Entretanto, o Boeing com a matrícula D4-CCG, baptizado com o nome de “Baía de Tarrafal”, foi deslocado em 12 de Março para o aeroporto de Keflavik, na Islândia. O mesmo aconteceu em 20 de Dezembro passado com o Boeing com a matrícula D4-CCH, “Fontainhas”.

De acordo com a Agência Lusa, em 15 de Março, o presidente da CVA, Erlendur Svavarsson, afirmou que a companhia prepara a retoma de voos para a Europa e os EUA, mas sem se comprometer com prazos, que faz depender do processo de vacinação.

Erlendur Svavarsson explicou então que para a companhia cabo-verdiana, privatizada há dois anos e parada desde Março de 2020 devido à pandemia, assim como para o sector em geral, “o principal indicador” da retoma da procura, destinos e operações aéreas “será a taxa de vacinação”.

“A Cabo Verde Airlines está a trabalhar no sentido de retomar os voos para a Europa e os Estados Unidos como primeiro passo para ligar quatro continentes através do nosso hub na ilha do Sal, assim que as condições pandémicas o permitirem”, sublinhou Erlendur Svavarsson.

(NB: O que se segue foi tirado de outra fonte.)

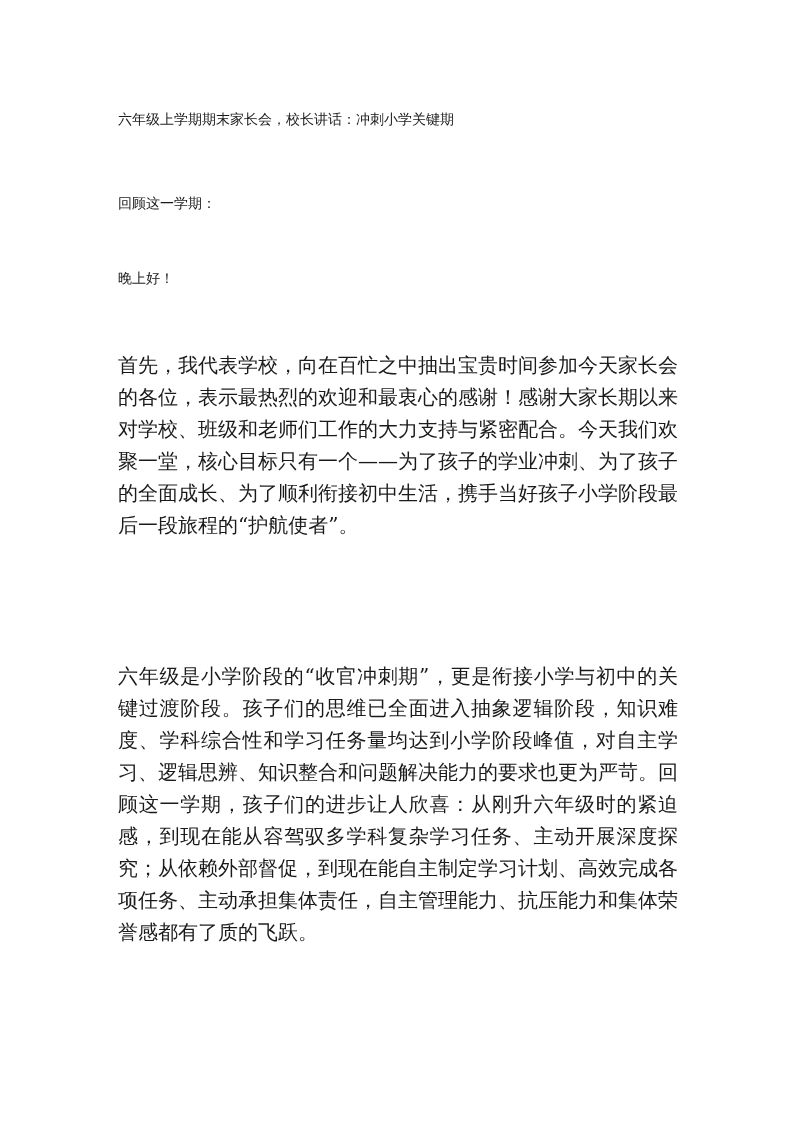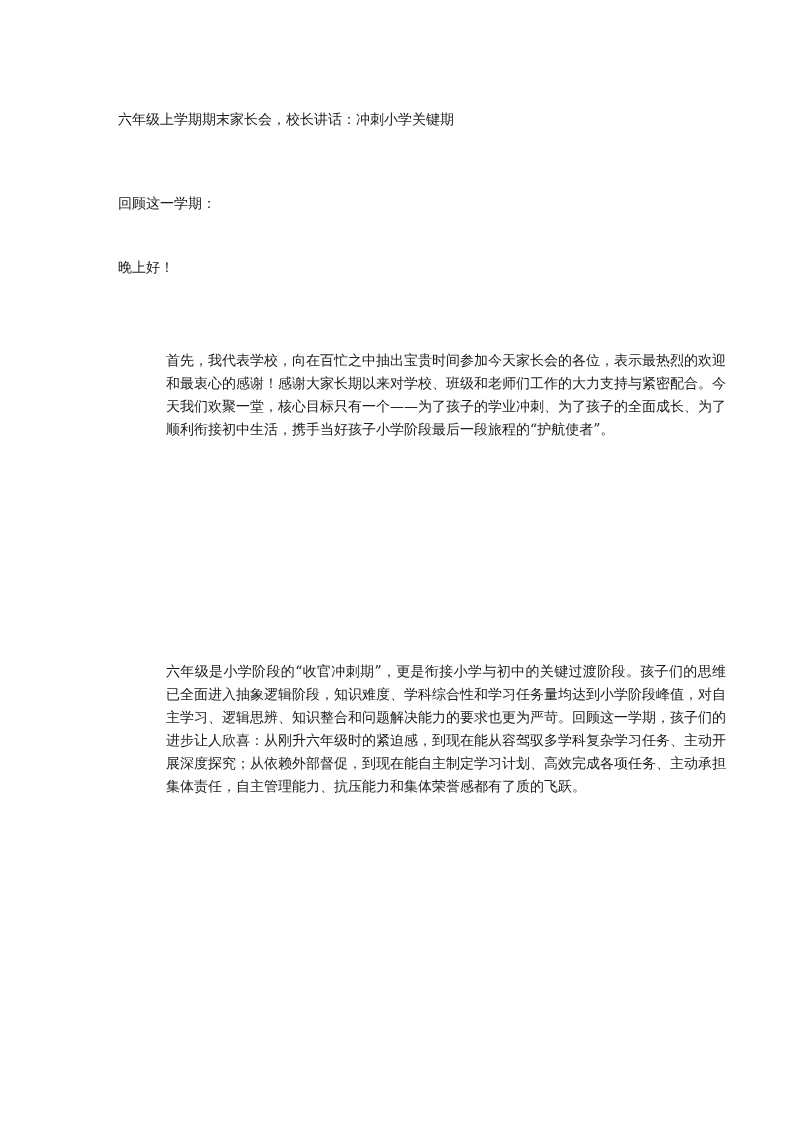--- a/index.html
+++ b/index.html
@@ -16,7 +16,7 @@
 <div class="page">
   <div class="line" style="top:107px;">六年级上学期期末家长会，校长讲话：冲刺小学关键期</div>
   <div class="line" style="top:191px;">回顾这一学期：</div>
-  <div class="line" style="top:255px;">晚上好！</div>
+  <div class="line" style="top:267px;font-family:Liberation Mono, monospace;">晚上好！</div>
   <div class="para" style="top:349px;">首先，我代表学校，向在百忙之中抽出宝贵时间参加今天家长会的各位，表示最热烈的欢迎和最衷心的感谢！感谢大家长期以来对学校、班级和老师们工作的大力支持与紧密配合。今天我们欢聚一堂，核心目标只有一个——为了孩子的学业冲刺、为了孩子的全面成长、为了顺利衔接初中生活，携手当好孩子小学阶段最后一段旅程的“护航使者”。</div>
   <div class="para" style="top:660px;">六年级是小学阶段的“收官冲刺期”，更是衔接小学与初中的关键过渡阶段。孩子们的思维已全面进入抽象逻辑阶段，知识难度、学科综合性和学习任务量均达到小学阶段峰值，对自主学习、逻辑思辨、知识整合和问题解决能力的要求也更为严苛。回顾这一学期，孩子们的进步让人欣喜：从刚升六年级时的紧迫感，到现在能从容驾驭多学科复杂学习任务、主动开展深度探究；从依赖外部督促，到现在能自主制定学习计划、高效完成各项任务、主动承担集体责任，自主管理能力、抗压能力和集体荣誉感都有了质的飞跃。</div>
 </div>

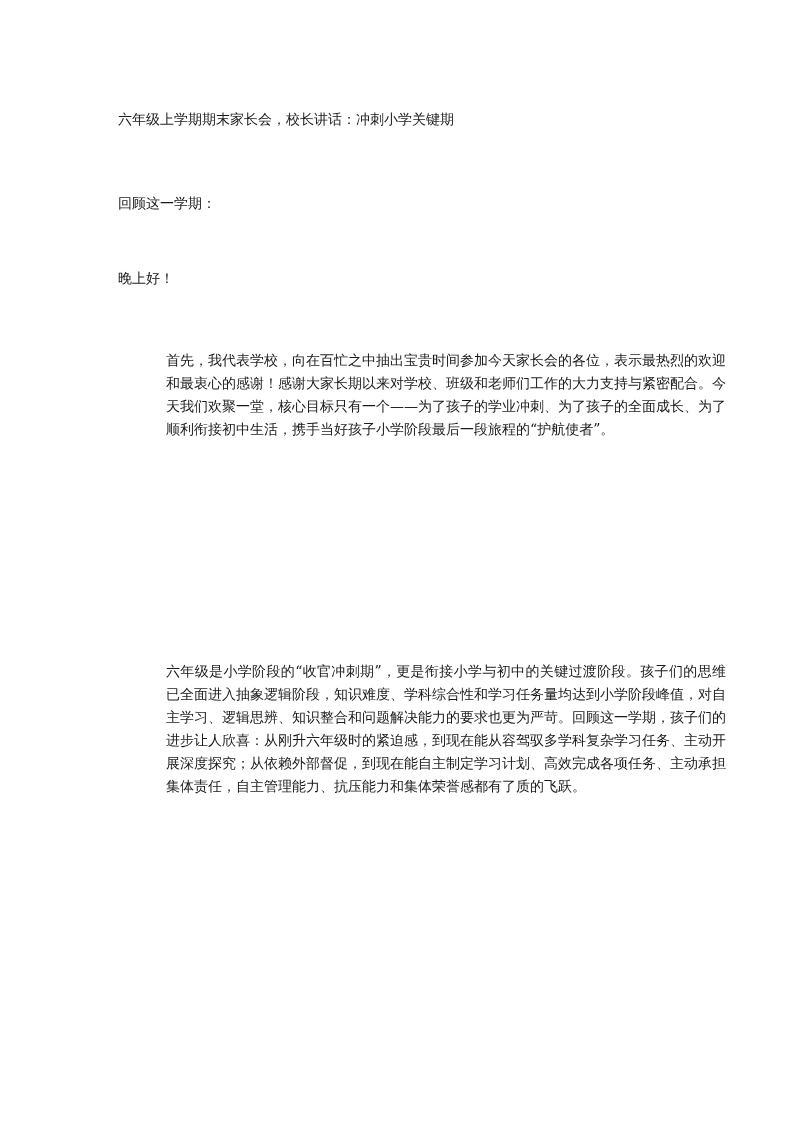--- a/index.html
+++ b/index.html
@@ -7,8 +7,8 @@
            font-family: "DejaVu Serif", "Liberation Serif", serif; color: #1a1a1a; }
     .page { position: absolute; left: 118px; top: 0; width: 560px; }
     .line { position: absolute; left: 0; font-size: 14px; line-height: 24px; white-space: nowrap; }
-    .para { position: absolute; left: 0; width: 560px; font-size: 14px; line-height: 23px;
-            text-align: justify; text-justify: inter-character; word-break: break-all; margin-left: 48px; }
+    .para { position: absolute; left: 0; width: 560px; font-size: 20px; line-height: 32px;
+            text-align: justify; text-justify: inter-character; word-break: break-all; }
   </style>
 </head>
 <body>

O futuro da CVA tem estado em destaque na campanha eleitoral para as legislativas de 18 de Abril em Cabo Verde, com Ulisses Correia e Silva (MpD, maioria e primeiro-ministro) a defender que desde a privatização, em 2019, o Governo não injectou dinheiro na companhia e apenas emitiu avales para empréstimos bancários, como tem feito com outras empresas afectadas pela pandemia de covid-19.

Já a líder da oposição, Janira Hopffer Almada (PAICV), contesta e garante que se for eleita pretende reverter a privatização, recapitalizando a companhia e fazendo regressar aos voos internos, além das ligações internacionais.

O Governo cabo-verdiano, que detém uma participação social de 39% na CVA, que conta com cerca de 300 trabalhadores, anunciou no final de Fevereiro um acordo com a administração da companhia para a retoma das operações, prevendo a renegociação com credores, o que envolve também o grupo Icelandair, que fornece (através da Loftleidir) as aeronaves da companhia.

Na sequência deste entendimento, o Governo cabo-verdiano autorizou em 6 de Março o quinto aval do Estado a um pedido de empréstimo de emergência da administração da CVA, de 12 milhões de euros. Com este aval, os financiamentos pedidos pela companhia desde Novembro, com garantia do Estado, elevam-se a quase 20 milhões de euros.

O novo acordo com o Governo cabo-verdiano prevê a redução de três para duas aeronaves e a retoma a curto prazo dos voos para Portugal e EUA, para servir a comunidade cabo-verdiana. Em contrapartida, o Estado reforça a posição no conselho de administração, passando a ter poder real de decisão.